Rions des excès du transhumanisme
Une définition prise au hasard sur Internet définit le transhumanisme ainsi :
« Courant culturel et intellectuel répandu dans le monde entier visant à promouvoir l'amélioration de la vie via l'utilisation de la technologie, éliminer le vieillissement et augmenter les capacités humaines, que ce soit au niveau intellectuel, psychologique ou physique. »
Ceux qui ont vu Orphan Black reconnaîtrons les cinglés de Neolution, qui dansent en boîte de nuit avec des yeux fluorescents ou se font greffer une queue. Mais c'est un mouvement qui existe aussi dans la réalité, avec ses théoriciens et ces praticiens.
Je vais faire un petit panorama de certaines des idées les plus folles mises en œuvre à travers le temps.
Il y a des gens qui ont fait entrer dans leur organisme des bactéries en grande quantité, plusieurs centaines de grammes au total, souvent d'odeur nauséabonde, sous prétexte que ça leur permet de manger plus varié et de mieux éliminer.
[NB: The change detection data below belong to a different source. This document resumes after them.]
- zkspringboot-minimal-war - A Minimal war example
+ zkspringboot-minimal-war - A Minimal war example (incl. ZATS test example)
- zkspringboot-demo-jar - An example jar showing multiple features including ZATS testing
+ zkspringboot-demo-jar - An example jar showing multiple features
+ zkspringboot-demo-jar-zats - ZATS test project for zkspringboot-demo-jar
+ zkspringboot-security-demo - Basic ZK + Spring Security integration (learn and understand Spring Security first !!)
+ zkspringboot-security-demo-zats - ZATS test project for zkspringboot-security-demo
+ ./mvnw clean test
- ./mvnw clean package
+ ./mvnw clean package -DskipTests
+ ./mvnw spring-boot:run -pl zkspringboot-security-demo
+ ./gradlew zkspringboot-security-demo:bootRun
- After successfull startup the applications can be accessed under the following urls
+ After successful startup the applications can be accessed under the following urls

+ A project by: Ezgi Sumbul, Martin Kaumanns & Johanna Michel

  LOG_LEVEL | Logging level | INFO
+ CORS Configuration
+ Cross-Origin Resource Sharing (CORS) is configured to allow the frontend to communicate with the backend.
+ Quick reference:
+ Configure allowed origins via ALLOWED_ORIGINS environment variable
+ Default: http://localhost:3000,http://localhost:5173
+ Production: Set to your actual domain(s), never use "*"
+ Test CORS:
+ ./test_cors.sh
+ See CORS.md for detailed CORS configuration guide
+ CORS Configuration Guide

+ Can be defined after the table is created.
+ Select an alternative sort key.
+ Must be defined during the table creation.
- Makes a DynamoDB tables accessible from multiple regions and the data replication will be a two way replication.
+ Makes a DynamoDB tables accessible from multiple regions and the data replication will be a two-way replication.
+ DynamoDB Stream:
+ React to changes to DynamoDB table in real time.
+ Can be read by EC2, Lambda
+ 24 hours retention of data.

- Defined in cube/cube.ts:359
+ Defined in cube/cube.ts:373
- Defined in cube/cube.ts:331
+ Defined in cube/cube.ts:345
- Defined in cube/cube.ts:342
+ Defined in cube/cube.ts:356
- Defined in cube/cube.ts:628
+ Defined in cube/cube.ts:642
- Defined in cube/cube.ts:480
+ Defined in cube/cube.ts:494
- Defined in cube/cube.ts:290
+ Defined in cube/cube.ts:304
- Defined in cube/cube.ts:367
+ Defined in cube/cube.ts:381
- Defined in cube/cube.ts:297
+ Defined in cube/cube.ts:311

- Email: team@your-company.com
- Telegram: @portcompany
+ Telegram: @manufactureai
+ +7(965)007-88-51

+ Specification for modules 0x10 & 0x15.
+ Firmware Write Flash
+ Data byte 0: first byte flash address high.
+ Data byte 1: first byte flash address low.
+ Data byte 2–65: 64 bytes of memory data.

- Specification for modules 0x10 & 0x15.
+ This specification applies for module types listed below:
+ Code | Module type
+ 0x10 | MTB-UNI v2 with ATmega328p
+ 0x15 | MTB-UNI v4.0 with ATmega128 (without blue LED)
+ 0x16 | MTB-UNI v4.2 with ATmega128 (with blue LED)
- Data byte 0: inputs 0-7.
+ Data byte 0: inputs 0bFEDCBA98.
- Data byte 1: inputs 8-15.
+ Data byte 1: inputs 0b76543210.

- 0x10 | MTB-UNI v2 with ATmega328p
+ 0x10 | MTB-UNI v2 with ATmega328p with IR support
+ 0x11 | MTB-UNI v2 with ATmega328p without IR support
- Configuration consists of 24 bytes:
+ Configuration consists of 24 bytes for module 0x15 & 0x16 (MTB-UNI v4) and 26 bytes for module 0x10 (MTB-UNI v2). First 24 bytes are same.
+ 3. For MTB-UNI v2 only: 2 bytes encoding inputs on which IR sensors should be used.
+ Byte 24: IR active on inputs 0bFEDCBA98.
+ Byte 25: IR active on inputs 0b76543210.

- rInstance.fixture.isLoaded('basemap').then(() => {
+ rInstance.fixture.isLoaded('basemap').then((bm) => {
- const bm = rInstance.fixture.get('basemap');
Dans certains milieux, on a adopté la pratique de s'injecter des pathogènes modifiés dans l'espoir de s'approprier leur force pour mieux combattre d'autres pathogènes. C'est même souvent pratiqué sur des enfants, des bébés.
Encore plus effrayant, des groupes ont inséré au plus profond de leur organisme des espèces de cellules primitives afin d'amplifier la capacité de leur métabolisme énergétique. Cet implantation est tellement profonde qu'elle est transmise à la descendance : leurs enfants naissent avec les mêmes altérations.
Moins inquiétant mais beaucoup plus courant, on trouve beaucoup de milieux où on s'envoie des molécules, extraites de plantes ou carrément synthétiques, dans le cerveau en vue d'améliorer ses performances.
Plus à l'extérieur, il existe des gens qui ont adjoint à leur peau naturelle, sur tout ou partie de la surface, une peau artificielle destinée à augmenter leur résistance aux intempéries. Elle joue aussi parfois un rôle esthétique.
Souvent, des accessoires mécaniques ou électroniques sont incorporés à cette peau artificielle pour donner des capacités surhumaines. Les derniers développements font état d'un accessoire capable d'échanger des pensées à grande distance et de décupler les connaissances du porteur.
Toutes ces pratiques sont terriblement inquiétantes. Il va être très urgent de légiférer.
Non ?
J'ai un aveu à faire : je fais partie de tous ces groupes.
En effet, j'ai acquis un microbiote intestinal dès que mon système digestif s'est mis à fonctionner. Je suis à jour des vaccins obligatoires et de quelques facultatifs. Les cellules de mes ancêtres ont acquis des mitochondries il y a plus d'un milliard et demie d'années. Il m'est arrivé de boire du café ou d'inhaler accidentellement de la nicotine. Je porte des vêtements, une montre, un smartphone dans une poche.
Depuis la nuit des temps, les espèces suffisamment évoluées ont cherché à utiliser tous les avantages qu'elles pouvaient trouver pour améliorer leurs chances de survie et de prospérité, qu'ils soient intérieurs à leur corps ou extérieurs. Elles l'ont fait d'instinct ou par hasard, puis l'une d'elles a commencé à le faire délibérément.
Biface, attelles, lunettes, casquettes, médicaments, patins à roulettes, pacemakers, aides auditives, la liste des choses qu'on ajoute au corps humain pour pallier ses déficiences ou lui permettre l'impossible est quasiment infinie. Pour paraphraser Hercule Poirot : mon ami, une prothèse posée sur le nez est tout autant artificielle qu'une prothèse implantée sous la peau.
La technologie progresse, et avec elle les possibilités, mais notre capacité à évaluer les conséquences et à nous rendre compte des risques progresse à peu près au même rythme, donc il n'y a pas tant de soucis à se faire que ça. Il y aura quelques accidents sur le chemin, des idiots se CRISPReront les gènes dans leurs garages et récolteront un prix Darwin, mais rien qui menace l'équilibre de la société.
La peur du transhumanisme n'est pas rationnelle, je la vois inspirée par la sacralisation, au choix, de la nature ou bien de l'être humain comme créature parfaite car d'inspiration divine. Dans les deux cas, il s'agit au fond d'un rejet de la notion d'intelligence.
Alors, la prochaine fois que vous entendez un philosophe-à-la-télé (c'est un métier) agiter la peur du transhumanisme pour vendre son dernier ouvrage, demandez-lui ce qu'il pense du transbernard-l'hermitisme.